Renata Alvarenga atua na área do clima desde 2019, quando fundou a EmpoderaClima, e na sua tese do mestrado de Ciências Sociais em Harvard falou sobre o impacto dos desastres em mulheres na América Latina e Caribe.
Ela enfatiza muito a tragédia que afetou o seu estado natal, Rio Grande do Sul, no ano passado. Os relatos de abuso sexual em abrigos resultaram em oito prisões em apenas um período de uma semana, de acordo com a Secretaria de Segurança Pública do Rio Grande do Sul. “Esses relatos refletem que as desigualdades que já existem nas sociedades em períodos normais se intensificam, fazendo com que algumas mulheres estejam ainda mais expostas a violências e violações de gênero durante as crises climáticas”, pontua.
Inclusive, é fácil encontrar outros exemplos. Um estudo feito pelo Centro Nacional de Recursos contra a Violência Doméstica dos EUA em parceria com o Centro de Combate à Violência Sexual da Lousiana, destacou que uma quantidade epidêmica de abusos sexuais contra mulheres e crianças aconteceu em 2005 em abrigos, após o Furacão Catrina.

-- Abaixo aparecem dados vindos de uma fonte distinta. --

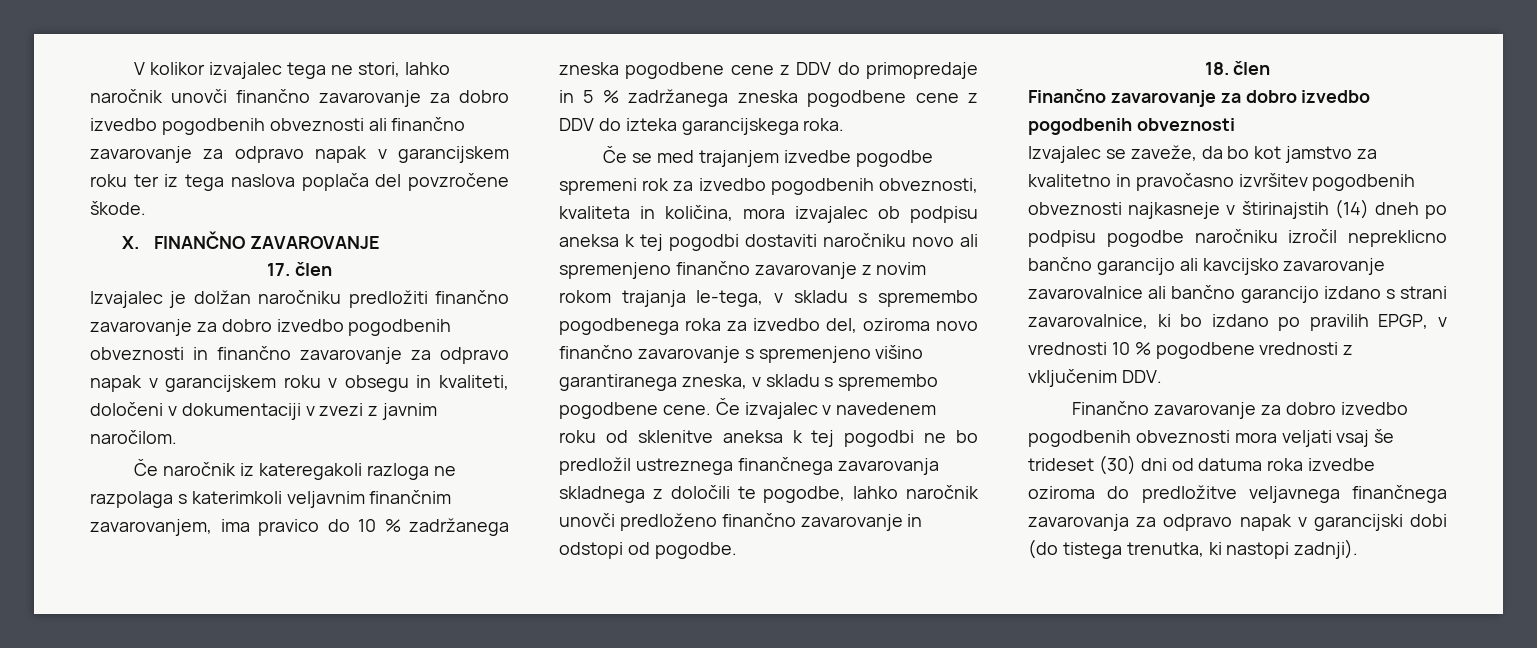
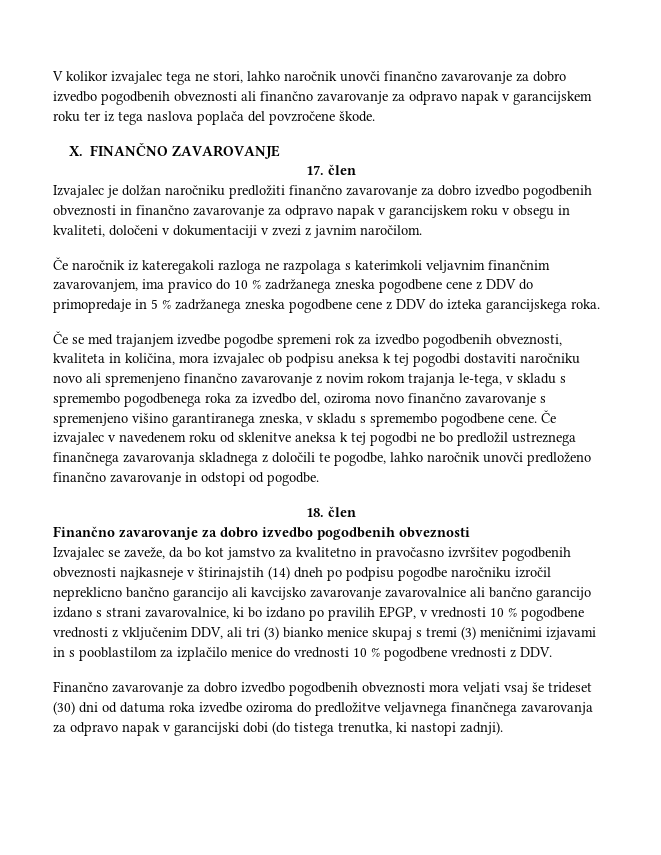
- Izvajalec se zaveže, da bo kot jamstvo za kvalitetno in pravočasno izvršitev pogodbenih obveznosti najkasneje v štirinajstih (14) dneh po podpisu pogodbe naročniku izročil nepreklicno bančno garancijo ali kavcijsko zavarovanje zavarovalnice ali bančno garancijo izdano s strani zavarovalnice, ki bo izdano po pravilih EPGP, v vrednosti 10 % pogodbene vrednosti z vključenim DDV.
+ Izvajalec se zaveže, da bo kot jamstvo za kvalitetno in pravočasno izvršitev pogodbenih obveznosti najkasneje v štirinajstih (14) dneh po podpisu pogodbe naročniku izročil nepreklicno bančno garancijo ali kavcijsko zavarovanje zavarovalnice ali bančno garancijo izdano s strani zavarovalnice, ki bo izdano po pravilih EPGP, v vrednosti 10 % pogodbene vrednosti z vključenim DDV, ali tri (3) bianko menice skupaj s tremi (3) meničnimi izjavami in s pooblastilom za izplačilo menice do vrednosti 10 % pogodbene vrednosti z DDV.

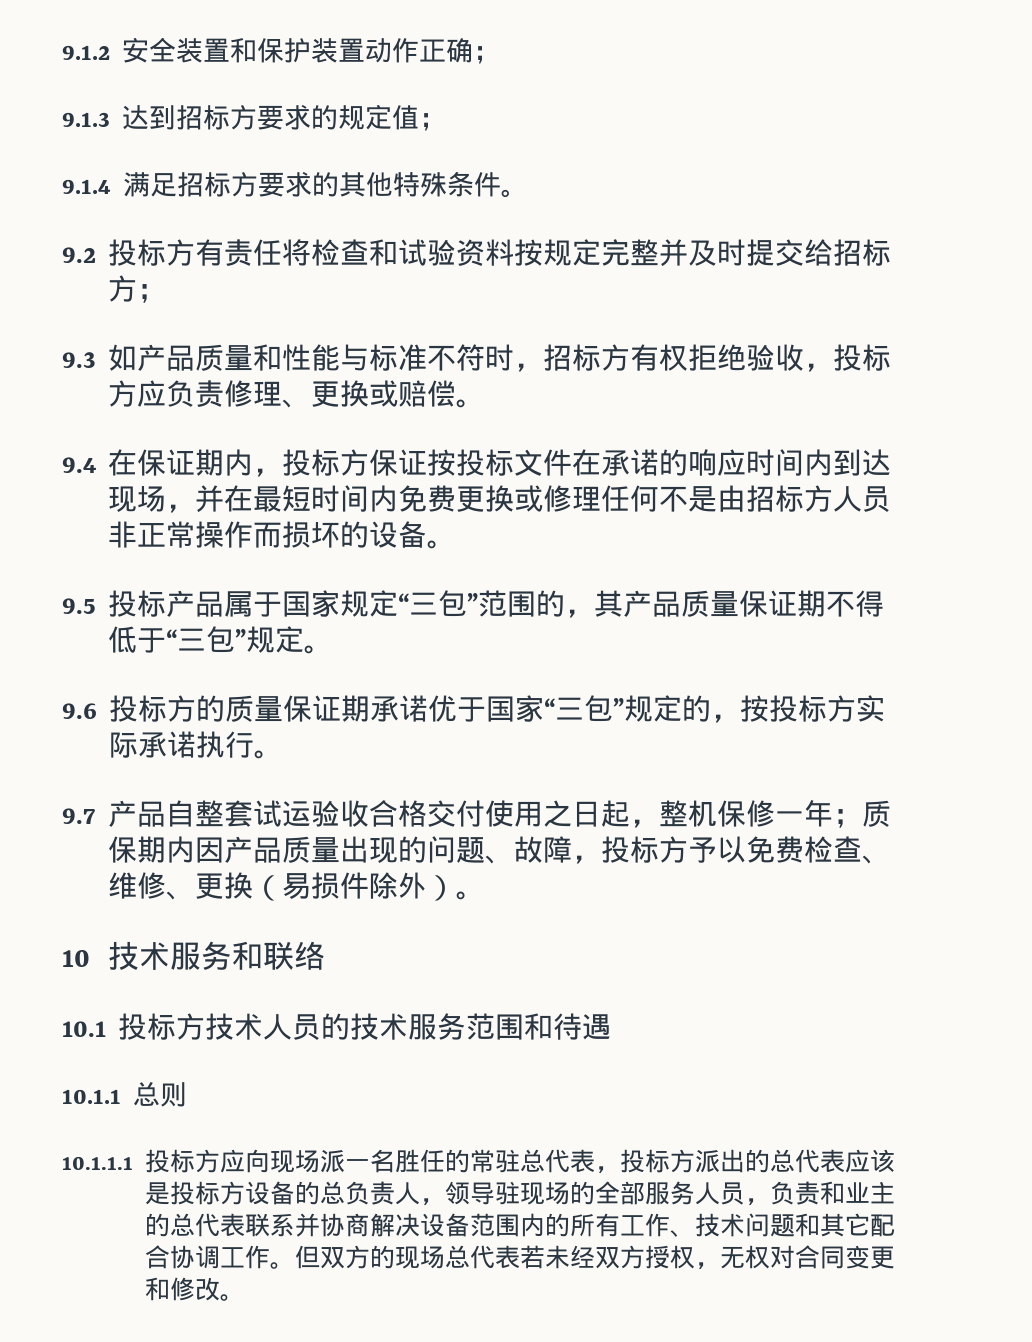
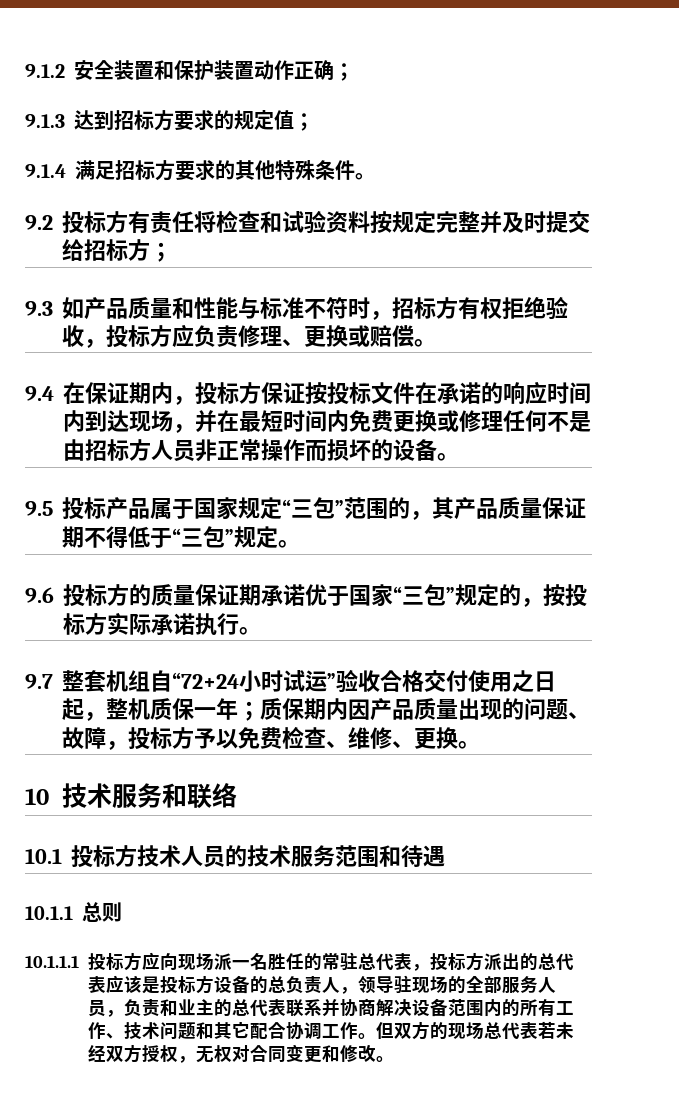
- 9.7产品自整套试运验收合格交付使用之日起，整机保修一年；质保期内因产品质量出现的问题、故障，投标方予以免费检查、维修、更换（易损件除外）。
+ 9.7整套机组自“72+24小时试运”验收合格交付使用之日起，整机质保一年；质保期内因产品质量出现的问题、故障，投标方予以免费检查、维修、更换。

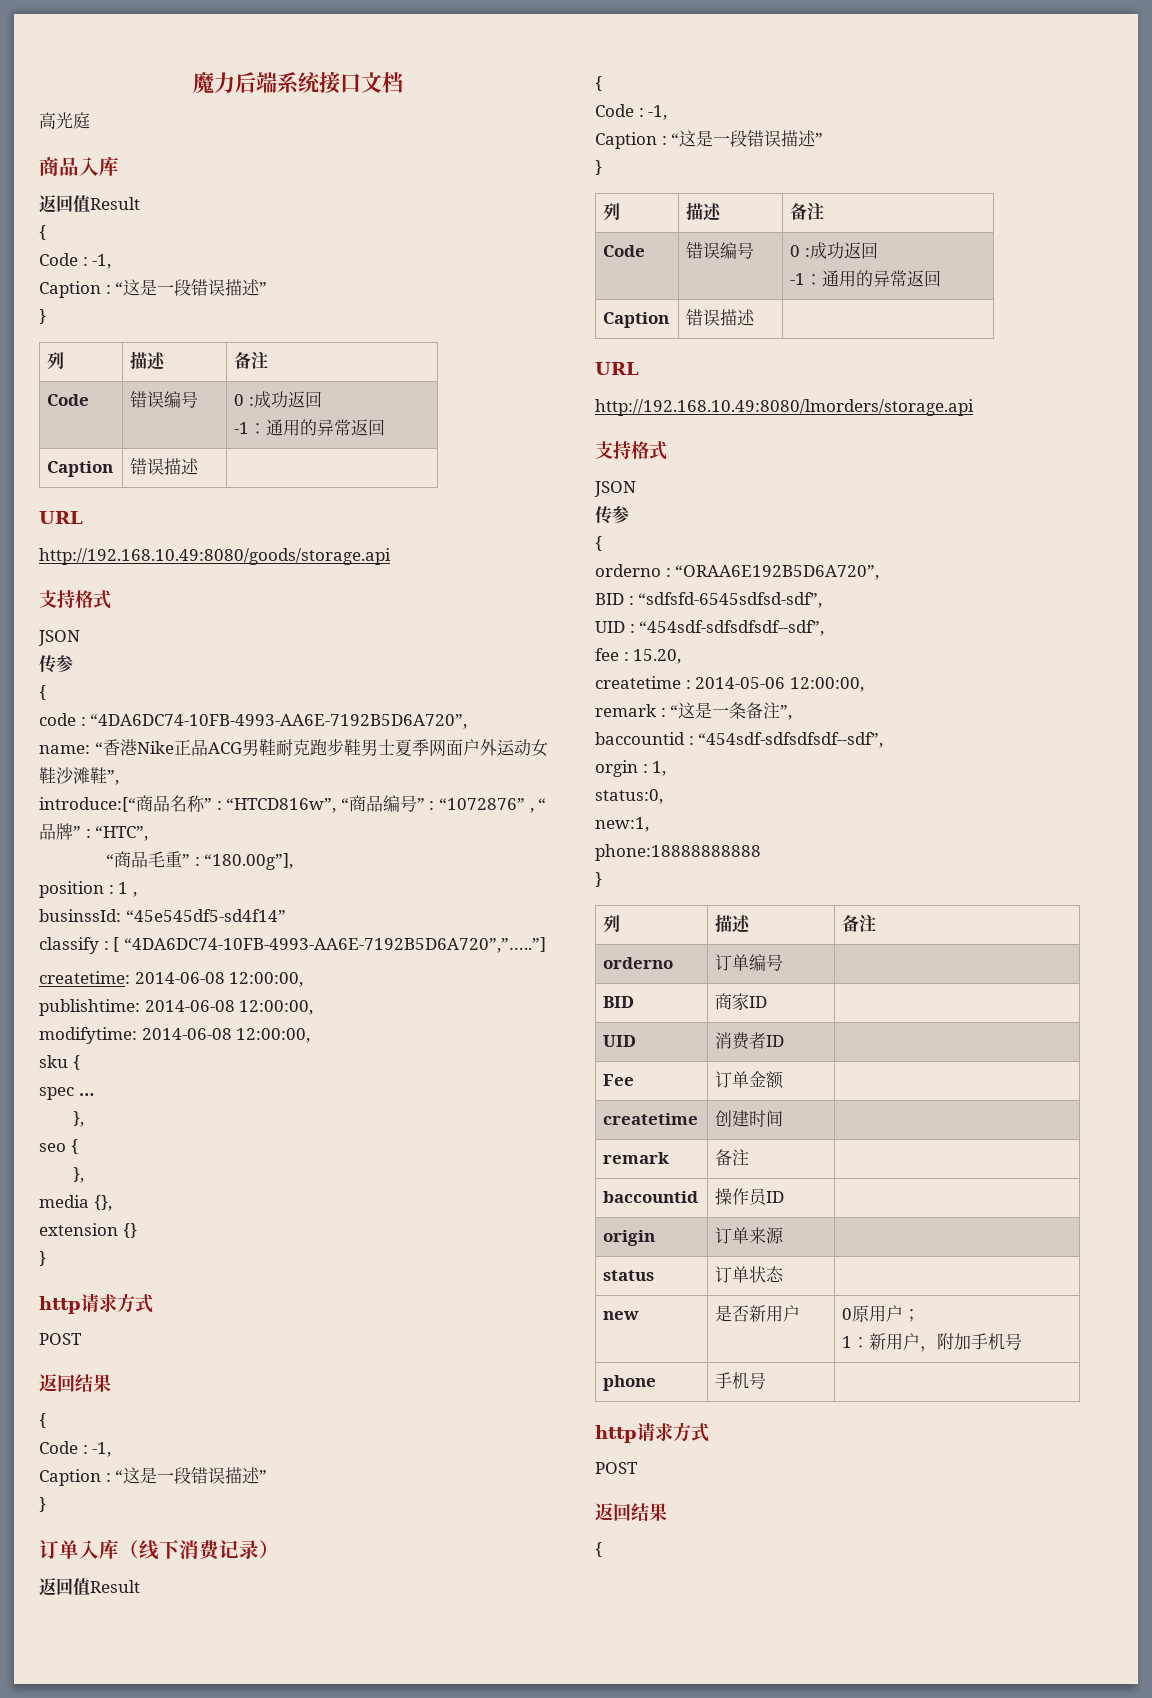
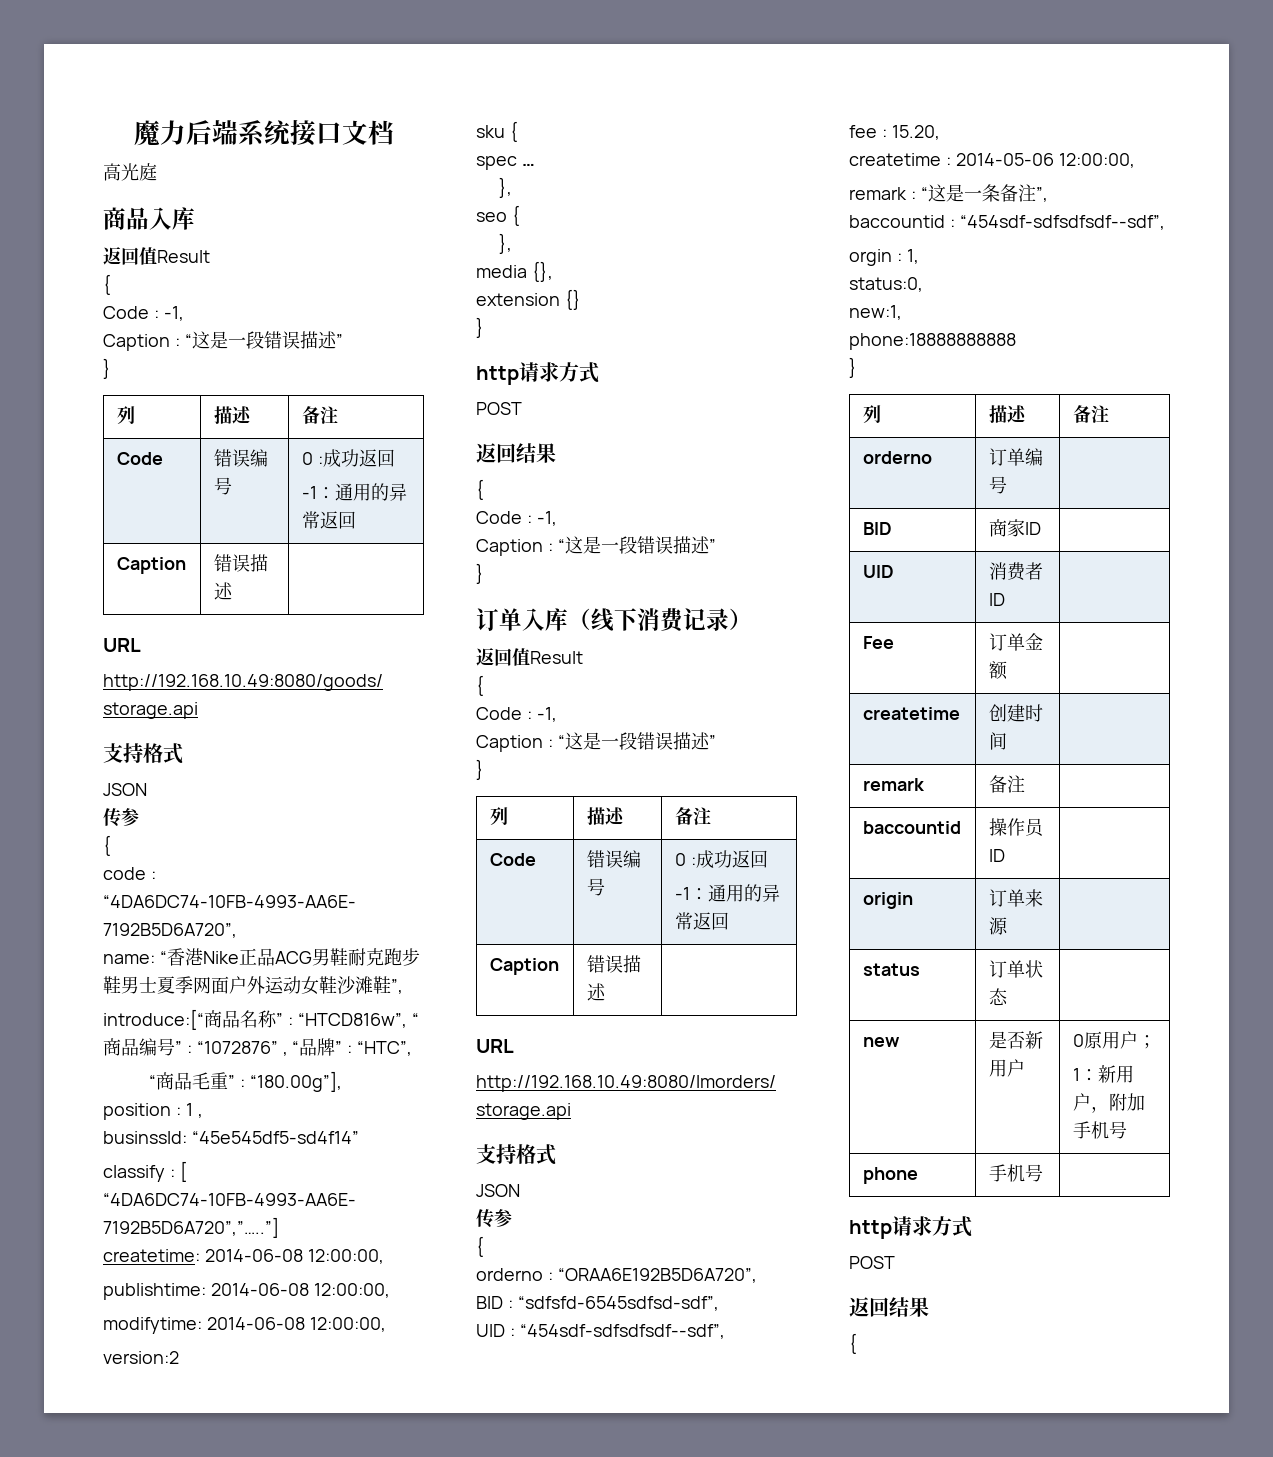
+ version:2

E um relatório um pouco mais recente, feito pela ONU Mulheres em 2022, registrou um aumento de 20% na quantidade de estupro e violência por parceiros, além de o número de casamentos infantis quadruplicar — tudo isso durante a seca no Chifre da África.
Cynthia Lopes Castro, representante da União Interparlamentar, afirmou que as mulheres representam somente cerca de 26% dos parlamentos do mundo. Além disso, apenas 22% dos parlamentos são presididos por mulheres.
Para melhorar a participação das mulheres nas questões climáticas, o UNICEF Brasil sugere garantir a participação equitativa das mulheres nos processos de tomada de decisão, além de investir em programas de educação e capacitação para as mulheres e políticas públicas que considerem as realidades de gênero.